Para quem conhece o trabalho de Gaspar Noé
e seu gosto por buscar o choque, às vezes até mais do que a excelência
narrativa, um longa de duas horas e meia com cenas de sexo explícito parecia o
próximo passo. No entanto, mesmo alardeado como o filme mais polêmico do ano,
mais ou menos como em 2013 o mundo recebeu Ninfomaníaca,
de Lars von Trier, Love é muito mais
convencional do que parece. Sim, o sexo preenche a narrativa e é parte inerente
à trama, mas no fundo, o quarto longa-metragem do franco-argentino é um filme
de dor de cotovelo como já visto diversas vezes.
A trama, escrita pelo próprio Noé,
acompanha Murphy (Karl Glusman) que, em um dia de Ano Novo, recebe a ligação dizendo
que Electra (Aomi Muyock), sua ex-namorada, está desaparecida há dois meses. O
telefonema desesperado, feito pela mãe da moça, faz com que Murphy, agora um pai
de família insatisfeito com sua vida, mergulhe em uma melancolia profunda,
enquanto divide seu tempo entre procurar por Electra e relembrar os bons e maus
momentos de seu relacionamento.
Nos flashbacks, o texto tenta desenhar
seus personagens. Começa aí um jogo por parte de seu diretor, que parece jamais
equilibrar ironia e auto-crítica. Murphy é um diretor de cinema que sonha em rodar
histórias que soem verdadeiras, que emocionem de verdade (“sangue, esperma e
lágrimas”, ele diz). Em uma festa pseudo-religiosa regada a alucinógenos, o
jovem diz que sonha em comandar um longa que não desassocie amor e sexo, exatamente
como o próprio Noé definiu seu feito para quem quisesse ouvir nas entrevistas
para promover seu filme em Cannes. O cineasta parece dar muita importância à
sua obra (mais do que a devida, aliás), tratando seu trabalho como um
experimento revolucionário, ignorando o fato de que não é o primeiro, nem o
segundo, romance pornô da história.
O tom de auto-indulgência se estende além do
texto. Love é muito mais longo do que
deveria, e a sofrença de Murphy (que perdeu Electra muito devido ao seu ciúme
descontrolado e ao seu machismo nada velado), intercalada com sequências que
abordam a intimidade dos protagonistas, acaba por perder força com o tempo.

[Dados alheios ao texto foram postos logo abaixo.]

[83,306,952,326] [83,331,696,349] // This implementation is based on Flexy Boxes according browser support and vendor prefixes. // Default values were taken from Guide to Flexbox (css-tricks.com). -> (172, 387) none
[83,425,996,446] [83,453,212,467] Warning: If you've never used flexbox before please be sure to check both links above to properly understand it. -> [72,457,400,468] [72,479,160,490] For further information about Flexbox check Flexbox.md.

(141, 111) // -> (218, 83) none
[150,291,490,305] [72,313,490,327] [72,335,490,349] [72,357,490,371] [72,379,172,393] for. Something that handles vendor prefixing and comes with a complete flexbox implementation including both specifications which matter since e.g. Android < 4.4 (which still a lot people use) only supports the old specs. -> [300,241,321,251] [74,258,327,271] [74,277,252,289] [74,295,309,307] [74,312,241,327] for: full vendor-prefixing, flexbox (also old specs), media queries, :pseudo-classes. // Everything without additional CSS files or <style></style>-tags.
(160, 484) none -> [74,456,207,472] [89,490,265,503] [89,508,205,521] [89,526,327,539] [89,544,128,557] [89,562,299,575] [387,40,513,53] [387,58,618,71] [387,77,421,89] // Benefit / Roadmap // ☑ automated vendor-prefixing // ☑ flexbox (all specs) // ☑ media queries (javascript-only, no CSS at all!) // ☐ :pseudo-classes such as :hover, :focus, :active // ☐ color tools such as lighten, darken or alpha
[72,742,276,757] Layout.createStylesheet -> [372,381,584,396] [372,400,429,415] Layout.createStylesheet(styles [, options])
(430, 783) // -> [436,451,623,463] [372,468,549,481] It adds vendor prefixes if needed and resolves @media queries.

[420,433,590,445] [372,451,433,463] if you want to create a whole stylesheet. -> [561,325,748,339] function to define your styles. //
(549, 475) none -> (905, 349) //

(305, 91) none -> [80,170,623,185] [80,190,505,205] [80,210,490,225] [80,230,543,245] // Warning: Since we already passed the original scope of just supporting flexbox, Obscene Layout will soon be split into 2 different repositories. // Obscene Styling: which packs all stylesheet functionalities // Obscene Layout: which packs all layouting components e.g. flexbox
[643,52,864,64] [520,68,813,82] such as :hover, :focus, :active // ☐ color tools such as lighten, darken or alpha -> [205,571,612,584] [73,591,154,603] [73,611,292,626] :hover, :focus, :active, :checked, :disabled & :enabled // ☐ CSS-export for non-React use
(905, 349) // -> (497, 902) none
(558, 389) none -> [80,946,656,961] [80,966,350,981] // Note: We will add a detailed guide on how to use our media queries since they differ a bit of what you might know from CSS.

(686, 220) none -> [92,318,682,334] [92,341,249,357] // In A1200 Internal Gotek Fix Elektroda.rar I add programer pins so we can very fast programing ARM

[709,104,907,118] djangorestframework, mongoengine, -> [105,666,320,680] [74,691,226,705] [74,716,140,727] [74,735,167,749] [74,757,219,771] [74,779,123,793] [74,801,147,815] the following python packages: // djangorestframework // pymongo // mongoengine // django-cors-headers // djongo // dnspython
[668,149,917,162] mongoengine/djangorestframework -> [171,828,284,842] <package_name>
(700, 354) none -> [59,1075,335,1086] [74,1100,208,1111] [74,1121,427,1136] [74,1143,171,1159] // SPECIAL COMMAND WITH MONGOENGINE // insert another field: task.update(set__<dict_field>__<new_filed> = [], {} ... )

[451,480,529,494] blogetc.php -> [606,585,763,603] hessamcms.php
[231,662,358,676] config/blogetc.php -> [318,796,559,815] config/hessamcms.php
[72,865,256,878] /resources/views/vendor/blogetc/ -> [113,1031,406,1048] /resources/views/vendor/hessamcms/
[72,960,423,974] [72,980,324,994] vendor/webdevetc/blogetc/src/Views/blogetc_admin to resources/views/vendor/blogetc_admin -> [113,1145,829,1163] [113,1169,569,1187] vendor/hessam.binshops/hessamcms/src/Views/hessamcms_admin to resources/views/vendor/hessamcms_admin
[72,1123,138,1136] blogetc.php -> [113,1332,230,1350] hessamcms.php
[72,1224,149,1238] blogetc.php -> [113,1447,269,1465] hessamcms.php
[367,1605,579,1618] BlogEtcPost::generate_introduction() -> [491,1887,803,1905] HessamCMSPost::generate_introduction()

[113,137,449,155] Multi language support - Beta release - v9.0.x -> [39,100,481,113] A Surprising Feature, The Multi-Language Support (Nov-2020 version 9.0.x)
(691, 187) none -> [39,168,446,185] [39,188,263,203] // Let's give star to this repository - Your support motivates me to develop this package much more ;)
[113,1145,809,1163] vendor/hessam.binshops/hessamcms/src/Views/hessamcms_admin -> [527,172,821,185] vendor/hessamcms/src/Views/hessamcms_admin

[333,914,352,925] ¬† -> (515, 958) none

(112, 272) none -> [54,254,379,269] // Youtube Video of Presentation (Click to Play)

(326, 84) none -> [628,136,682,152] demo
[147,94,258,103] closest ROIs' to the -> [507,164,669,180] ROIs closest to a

Aliás, mais do que isso: além da inexplicável inserção de uma criança chamada
Gaspar e um dono de galeria de arte chamado Noé (e vivido pelo próprio cineasta) na trama, a narrativa se revela
frágil demais (e óbvia também, na paleta de cores escolhida pelo diretor, em parceria com o diretor de fotografia Benoît Debie: amarelo: felicidade, vermelho: remorso, culpa) para sustentar 135 minutos de um relacionamento em espiral para
baixo, mesmo que os atores (o casal principal e Klara Kristin, que interpreta
Omi, atual namorada de Murphy) se esforcem bastante e que o polemizado sexo entre
Glusman, Muyock e Kristin seja de fato bem encenado.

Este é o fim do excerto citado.